FEFC chair: we must be open

February 13, 1998

The new chairman of the Further Education Funding Council expects "early action from the government on the issue of governance", writes Phil Baty.

Lord Bryan Davies said: "I expect more local government representation on college governing bodies, and this may need a statutory instrument to make it universal."

Stressing that "opportunities before the further education sector are unparalleled", Lord Davies of Oldham is under no illusion that in return for any new public money, which he expects will come, the colleges must do more to win the confidence of the government and the public.

The new FEFC chair is a former Labour Party education spokesman and a loyal Labour working peer. Further efficiency squeezes should be embraced, he told The THES on the eve of his first address to the sector at the FEFC annual conference in Birmingham this week. Colleges must also shake off the label of sleaze, increase accountability and market themselves much better.

"This government is placing the college sector as the linchpin for its education and employment strategy," he said. The sector should not be deterred by the downgrading of the lifelong learning white paper into a consultation document, he added. "It is not true that people have been hanging on waiting for the white paper to steer them. Enough messages have been going out to the colleges to illustrate the opportunities: the New Deal, the University for Industry."

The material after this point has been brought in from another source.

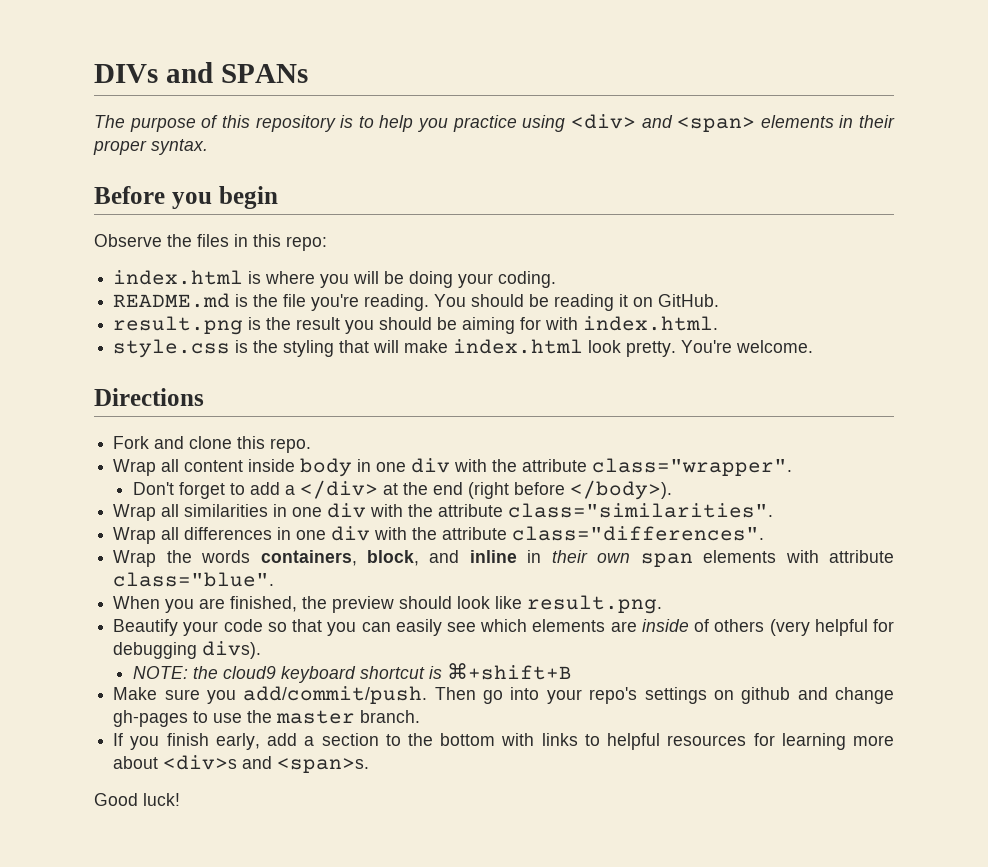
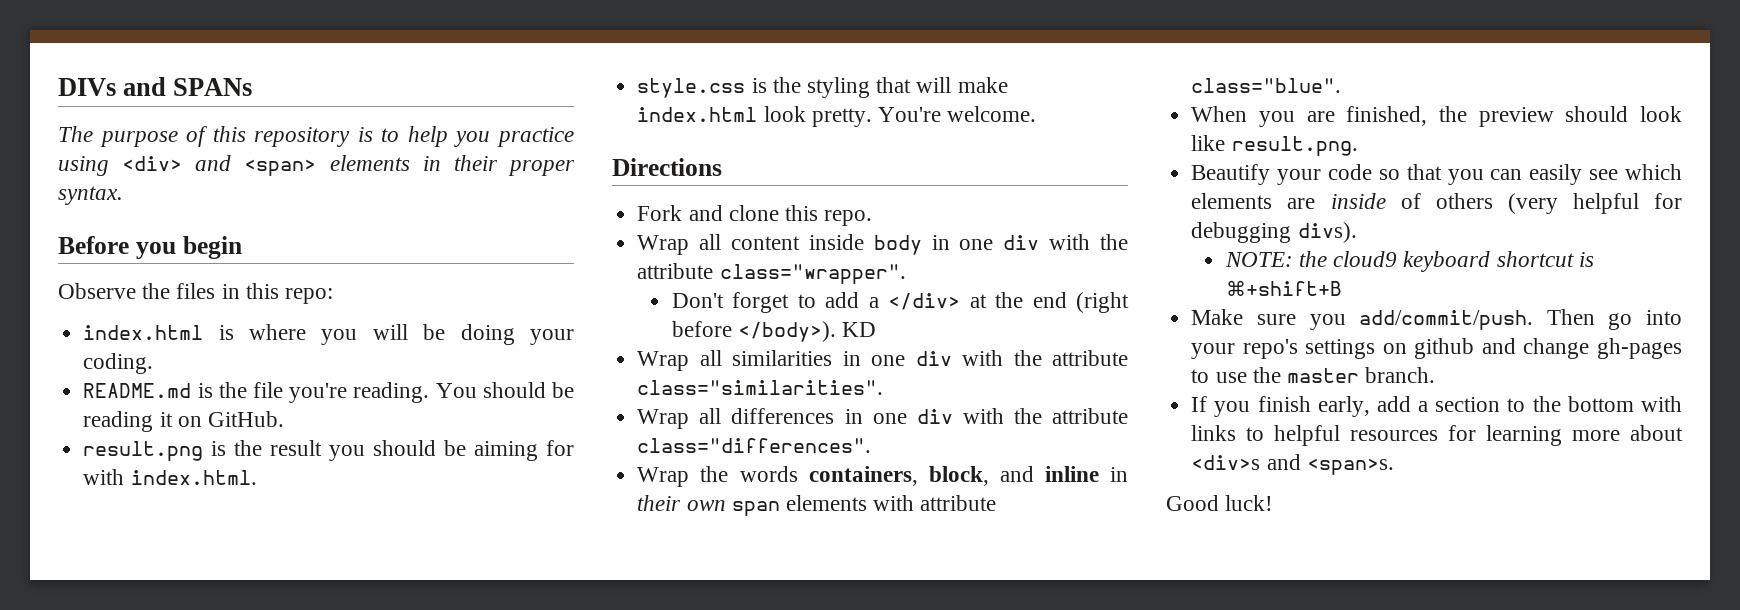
(672, 490) none -> [842,322,877,337] KD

There are also the extra 500,000 students promised by Tony Blair. "If we are to be realistic about expansion in higher education, we can expect about 400,000 of the places to go to further education," Lord Davies said. "The question is - can the sector deliver?" Lord Davies wants the sector to prove that it can offer value for money. "Most colleges recognise that they have more opportunities to re-organise their work to provide more students and opportunities without necessarily an increase in resources," he said. This will mean more distance learning, more information technology and less face-to-face teaching. But for Lord Davies, these present "interesting opportunities".

He also expects the sector to sell itself to the public better. This will have to include tougher measures to eradicate the taint of sleaze. He wants to make the FEFC more open. "The government wants all quangos to be more open, and I'm in favour of that."

Colleges can expect rewards in return for their efforts, and Lord Davies will not let his political loyalties get in the way of representing the sector. "I am in no doubt at all that the government cannot purport to deliver its key education priorities without a shift of resources into education," he said.